Train 12 weeks for the Wicklow 200. Build to 10-14 hours a week with one weekly ride of 100km+ over real climbs by week nine. Include two quality sessions: one at threshold, one sustained climbing. Peak volume at week ten, then taper for ten to fourteen days into event day in mid-June.

The Wicklow 200 is Ireland's most honest sportive. Two hundred kilometres, three thousand metres of climbing, and mountains that do not care how your form looked in April. If you want to ride it well rather than just survive it, you need a structured build — not more junk miles.

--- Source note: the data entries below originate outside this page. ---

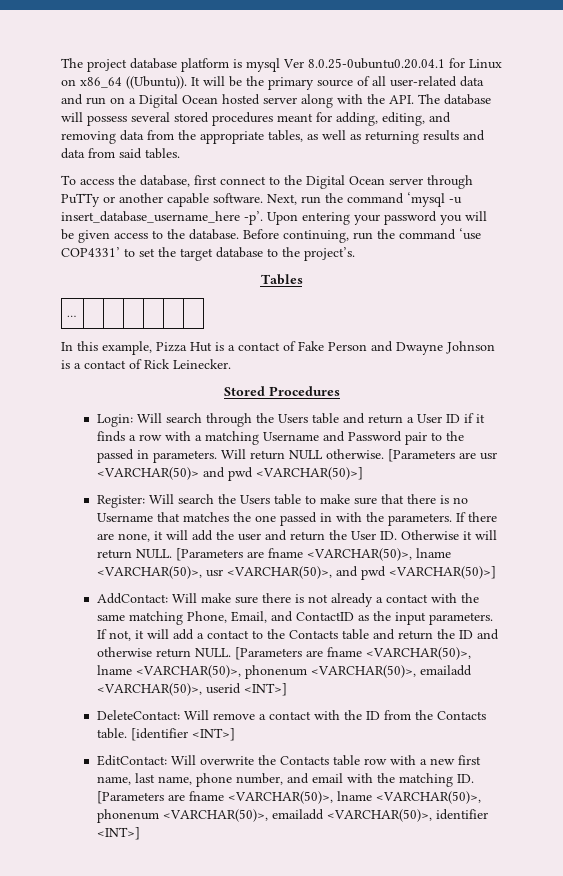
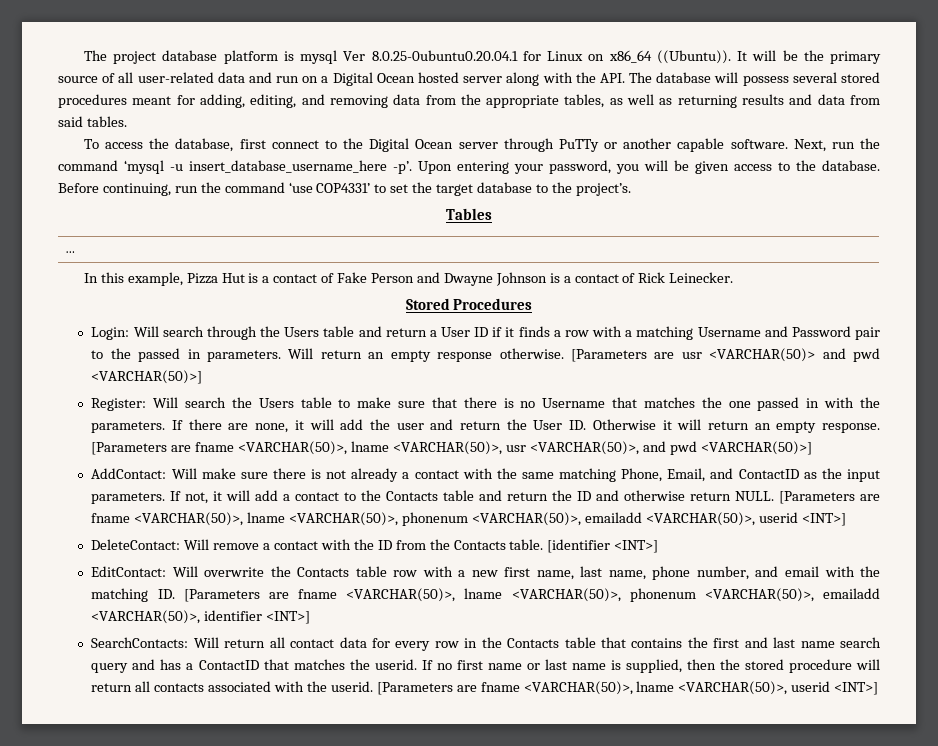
- Upon entering your password you will be given access to the database.
+ Upon entering your password, you will be given access to the database.
- Will return NULL otherwise.
+ Will return an empty response otherwise.
- If there are none, it will add the user and return the User ID. Otherwise it will return NULL.
+ If there are none, it will add the user and return the User ID. Otherwise it will return an empty response.
+ SearchContacts: Will return all contact data for every row in the Contacts table that contains the first and last name search query and has a ContactID that matches the userid. If no first name or last name is supplied, then the stored procedure will return all contacts associated with the userid. [Parameters are fname <VARCHAR(50)>, lname <VARCHAR(50)>, userid <INT>]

Here is how to train for the Wicklow 200 in the 12 weeks before the event.

Key Takeaways

  • Run a 12-week build: three weeks base, three weeks build, three weeks peak, three weeks taper and pre-event
  • Peak weekly volume at 10-14 hours with one long ride over 100km
  • Climb at least 1,500m a week by week six, 2,500m a week by week ten
  • Two quality sessions weekly: one at threshold, one sustained climbing
  • Practise 80-100g carbs per hour on every long ride, not just race day
  • Taper for 10-14 days, dropping volume 30-40% while keeping short intensity

What the Wicklow 200 Actually Demands

The route covers around 200km through the Wicklow Mountains with roughly 3,000m of climbing, usually held in mid-June. The defining feature is not any single climb but the accumulation. Sally Gap, Wicklow Gap and the Glen of Imaal are not Alpine cols — they are medium-length drags of 6-12km at 4-7% — but they come at you again and again across an already long day.

Weather is often wet and exposed on the open moorland sections, even in June. Typical finish times run from six hours at the front to nine or ten hours for steady riders. The shorter Wicklow 100 exists if the full distance is too much this year; the training framework below scales cleanly to either.

This is an endurance event with climbing on top, not a climbing event with endurance on top. Aerobic capacity and durability beat raw threshold power every time.

Your 12-Week Build: Block by Block

Weeks 1-3: Base

Volume: 8-10 hours a week.

The goal is aerobic depth. Four to five rides a week, with 80% of the time in Zone 2. Iñigo San Millán's work on mitochondrial adaptation is the reason: low-intensity volume is what grows the engine you need for a long day in the hills. See the base training guide for the detail.

Key session: one long ride each week building from 2.5 hours to 4 hours, with 400-800m of climbing.

Weeks 4-6: Build

Volume: 10-12 hours a week.

Now add specificity. Keep one low-intensity long ride, one recovery ride, and add two quality sessions.

Key session: 4x10 minutes at 95-100% FTP (threshold), 5 minutes easy between. This is the Allen and Coggan threshold work that gives you the sustainable power you will need on the second half of Sally Gap when the group splits.

Weeks 7-9: Peak

Volume: 12-14 hours a week.

This is where the event gets built into the legs. Long ride grows to 5-6 hours with 1,500-2,000m of climbing — ideally on Wicklow terrain if you are local, or the nearest equivalent wherever you are.

Key session: sustained climbing. 3x20 minutes at 88-95% FTP on a real climb, or back-to-back climbs totalling 20 minutes. This mirrors the demand of the Gap climbs directly.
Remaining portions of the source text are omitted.